## [WHAT THIS TASK INVOLVES]
Lines containing the word "start" are to be copied from the data below.

───── TASK INPUTS

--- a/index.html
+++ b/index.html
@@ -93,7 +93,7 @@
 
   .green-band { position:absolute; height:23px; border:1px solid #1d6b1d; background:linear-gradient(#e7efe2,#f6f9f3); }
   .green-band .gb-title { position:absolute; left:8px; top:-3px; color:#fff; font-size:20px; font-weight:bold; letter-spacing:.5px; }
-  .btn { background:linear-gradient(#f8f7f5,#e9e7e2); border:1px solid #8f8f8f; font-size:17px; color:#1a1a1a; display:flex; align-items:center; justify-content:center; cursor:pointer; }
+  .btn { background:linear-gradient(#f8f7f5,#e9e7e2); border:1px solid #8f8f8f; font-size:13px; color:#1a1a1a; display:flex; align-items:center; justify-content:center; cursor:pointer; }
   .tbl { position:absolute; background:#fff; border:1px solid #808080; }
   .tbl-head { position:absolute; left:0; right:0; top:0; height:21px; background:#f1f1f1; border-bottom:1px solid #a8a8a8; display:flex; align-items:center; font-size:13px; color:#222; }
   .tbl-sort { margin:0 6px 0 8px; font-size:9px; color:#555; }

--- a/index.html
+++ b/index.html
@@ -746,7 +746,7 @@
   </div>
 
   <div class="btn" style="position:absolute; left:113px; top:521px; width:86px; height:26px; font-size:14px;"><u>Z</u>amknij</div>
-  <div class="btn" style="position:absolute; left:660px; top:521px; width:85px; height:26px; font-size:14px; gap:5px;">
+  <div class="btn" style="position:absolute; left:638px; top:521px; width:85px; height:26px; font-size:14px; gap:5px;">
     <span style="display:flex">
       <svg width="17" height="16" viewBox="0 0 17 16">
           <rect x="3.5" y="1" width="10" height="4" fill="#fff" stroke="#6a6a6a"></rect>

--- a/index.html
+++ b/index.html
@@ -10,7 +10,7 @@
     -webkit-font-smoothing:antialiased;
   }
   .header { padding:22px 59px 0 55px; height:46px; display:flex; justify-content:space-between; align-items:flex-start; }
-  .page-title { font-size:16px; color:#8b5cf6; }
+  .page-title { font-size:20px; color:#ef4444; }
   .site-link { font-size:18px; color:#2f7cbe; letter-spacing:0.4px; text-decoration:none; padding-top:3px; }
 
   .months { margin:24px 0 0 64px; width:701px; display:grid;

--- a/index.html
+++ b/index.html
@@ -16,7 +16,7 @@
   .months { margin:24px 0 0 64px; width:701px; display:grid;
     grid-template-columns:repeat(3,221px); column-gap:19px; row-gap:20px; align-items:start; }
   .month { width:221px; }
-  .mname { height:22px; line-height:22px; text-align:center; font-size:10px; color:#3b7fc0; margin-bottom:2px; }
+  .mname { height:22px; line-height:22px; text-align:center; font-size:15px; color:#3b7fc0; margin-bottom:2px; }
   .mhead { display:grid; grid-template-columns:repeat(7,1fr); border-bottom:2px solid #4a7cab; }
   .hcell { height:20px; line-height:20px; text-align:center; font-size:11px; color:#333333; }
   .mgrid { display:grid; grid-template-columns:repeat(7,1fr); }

──────────

## [ANSWER BELOW]
   .header { padding:22px 59px 0 55px; height:46px; display:flex; justify-content:space-between; align-items:flex-start; }
     grid-template-columns:repeat(3,221px); column-gap:19px; row-gap:20px; align-items:start; }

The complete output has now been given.